HOME JOURNALS CONTACT

Information Technology Journal

Year: 2009 | Volume: 8 | Issue: 1 | Page No.: 71-76
DOI: 10.3923/itj.2009.71.76
Data Discovery in Grid Using Content Based Searching Technique
R. Renuga and Sudha Sadasivam

Abstract: The aim of this study is data discovery in data grid using content based search technique. This study models scientific data grid as a large peer to peer based distributed system model. Content based discovery mechanisms are applied for data discovery using this model. Grids tie together distributed storage systems and execution platforms into globally accessible resources. Data grid deals with large computational problems by providing geographically distributed resources for large-scale data-intensive applications that generate large data sets. Data grids provide collection management and global namespaces for organizing data objects that reside within a grid. This proposed mechanism has been investigated using the grid simulator gridsim.

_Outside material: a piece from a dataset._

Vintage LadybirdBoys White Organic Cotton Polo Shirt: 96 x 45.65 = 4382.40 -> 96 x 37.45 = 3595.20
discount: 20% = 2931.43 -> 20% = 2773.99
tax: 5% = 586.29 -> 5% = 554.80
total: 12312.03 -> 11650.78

Fulltext PDF Fulltext HTML

How to cite this article
R. Renuga and Sudha Sadasivam, 2009. Data Discovery in Grid Using Content Based Searching Technique. Information Technology Journal, 8: 71-76.

Keywords: dynamic ranking, co-occurrence matrix, Data grid and gridsim

INTRODUCTION

Grid is a form of distributed computing platform that couples geographically distributed resources. It helps in solving large-scale problems. It enables sharing, selection and aggregation of suitable computational and data resources for solving large-scale data intensive problems in science, engineering and commerce. Application schedulers in the Grid environment, termed resource brokers, perform resource discovery, selection and aggregation of a diverse set of distributed resources for an individual user. Each user in a grid environment is provided with a private resource broker. This resource broker is targeted to optimize for the requirements and objectives of its owner.

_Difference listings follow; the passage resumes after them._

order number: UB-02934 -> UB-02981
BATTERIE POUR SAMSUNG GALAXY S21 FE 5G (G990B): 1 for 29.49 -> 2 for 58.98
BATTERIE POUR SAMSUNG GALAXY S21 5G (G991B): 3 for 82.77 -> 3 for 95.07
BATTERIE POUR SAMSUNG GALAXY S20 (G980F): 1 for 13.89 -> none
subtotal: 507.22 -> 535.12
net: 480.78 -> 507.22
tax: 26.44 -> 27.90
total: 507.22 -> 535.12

Grids are middleware that tie together storage systems and execution platforms that reside in multiple autonomous administration domains. The middleware provides a common infrastructure for creating global properties that span separate heterogeneous, independent resources. The common infrastructure is used to support single sign-on authentication environment, uniform job submission mechanisms, uniform naming conventions for grid resources and uniform scheduling systems (Foster and Kesselman, 1999). Grids therefore serve as interoperability mechanisms for turning remote, heterogeneous resources into a globally accessible system. Data grids build a data management infrastructure on top of grid environments to support potential access to billions of digital objects. A major capability of data grids is support for data discovery.

An information repository is an organized collection of information (Foster and Kesselman, 1999). Discovery of data objects can then be accomplished by querying the information repository. Since collections are typically organized around domain-specific topics, data grids must support access to a large number of information repositories. Data object discovery then involves identifying the relevant collection, specifying desired values for the collection-specific attributes, issuing a query against the collection and finally retrieving the required data object (Buntine et al., 2005).

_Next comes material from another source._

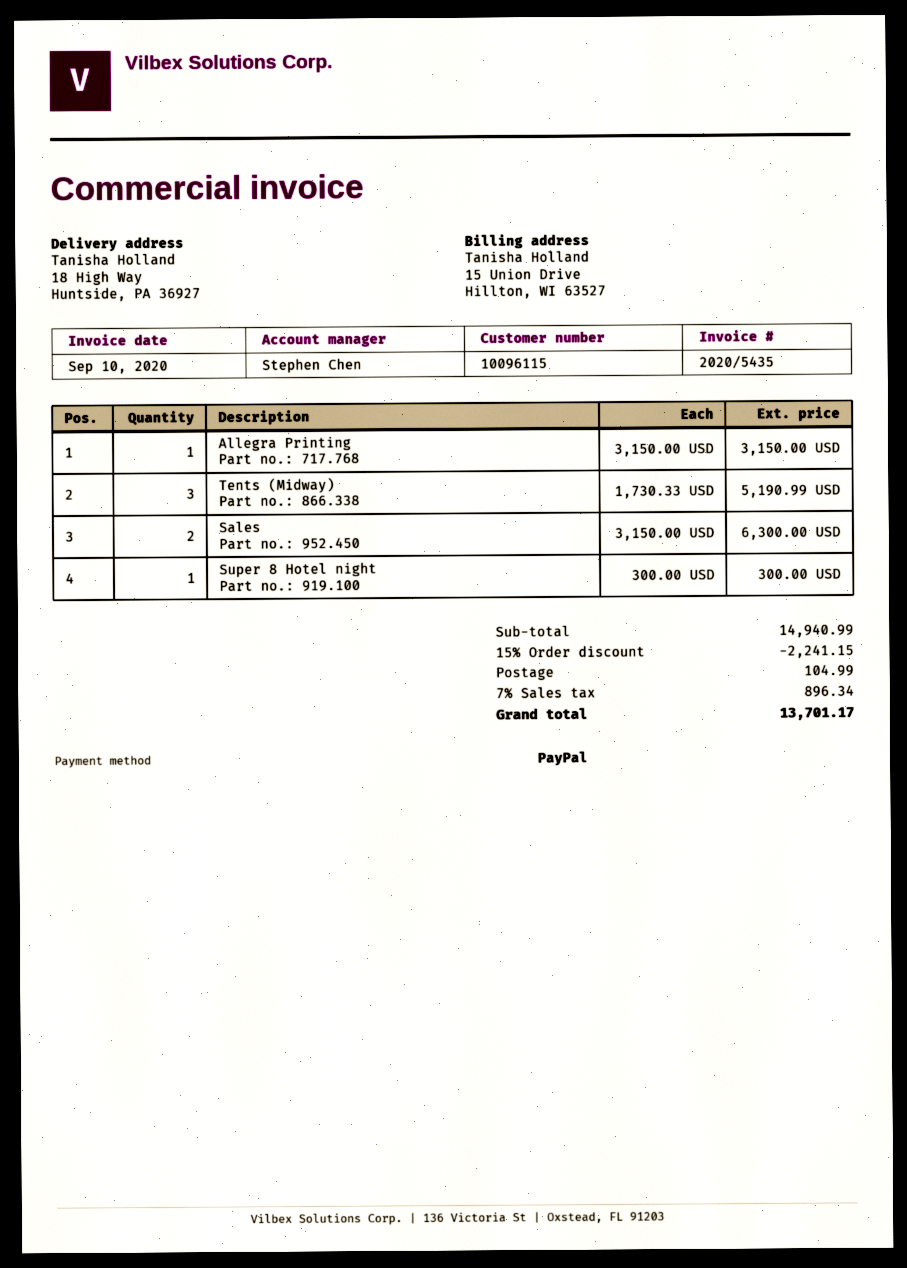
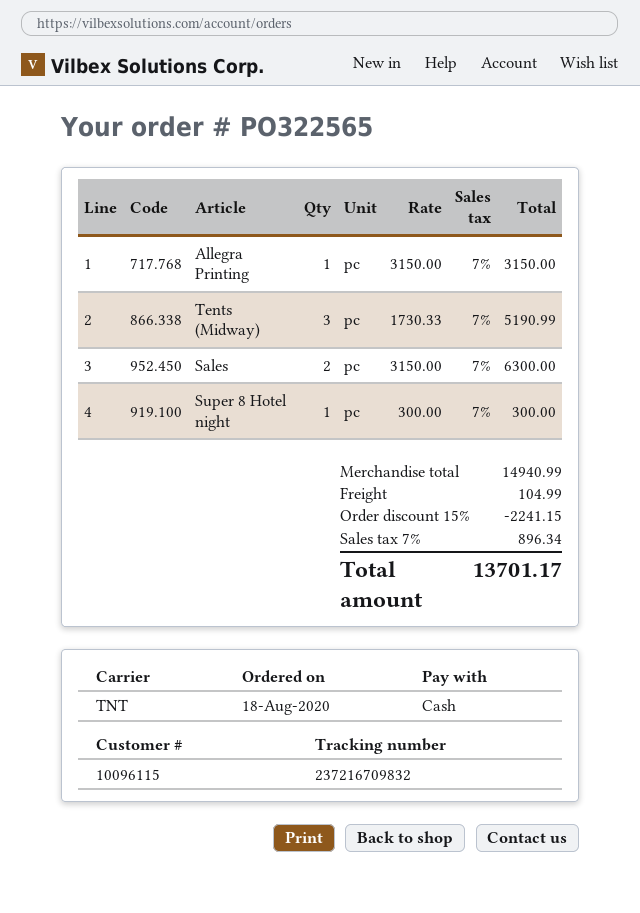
payment method: PayPal -> cash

For data discovery content based search is used. It is based on textual content written in natural language. It utilizes information available in the documents in a holistic manner to determine the user’s interest. The documents searched are ranked according to their relevance with respect to the query. The design criteria taken into account are usability, robustness, predictability, scalability and transparency. The content used for the aforementioned purpose is obtained by extraction of description from the meta-data. This extracted data is used for the creation of the co-occurrence matrix which forms the basis for ranking. The co-occurrence matrix gives the number of times two tokens co-occur in the corpus. This approach considers all words in the formation of co-occurrence matrix except for those in the stop list.

Redundancy is taken into account while scoring. This helps to avoid unjustified conclusions. This study presents a method of dynamic ranking. Dynamic ranking is done at the query time rather than at the indexing time. Thus each time a query is fed in by the user, the ranking changes based on the query.

DATA DISCOVERY METHODOLOGY

Content based searching (Moore et al., 1997; Ponte and Croft, 1998) is proposed in this study for data discovery. This study focuses on textual content that is written in natural language (Fig. 1). This proposed technique is used to retrieve and index documents (Ounis et al., 2006). It also provides mechanism to return a ranked subset of the documents according to the user’s request (Page et al., 1998). The basis for searching and ranking is the co-occurrence matrix (Ville, 2007).

Fig. 1: Data discovery architecture

Co-occurrence matrix: The co-occurrence matrix gives the number of documents in which the given pair of tokens co-occurs. The basic atom is a token. The tokenizer component determines a token. Tokenizer splits documents to tokens as a part of the preprocessing pipeline. Depending on its parameterization, it may allow digits, dashes, apostrophes, or other special characters to occur in tokens.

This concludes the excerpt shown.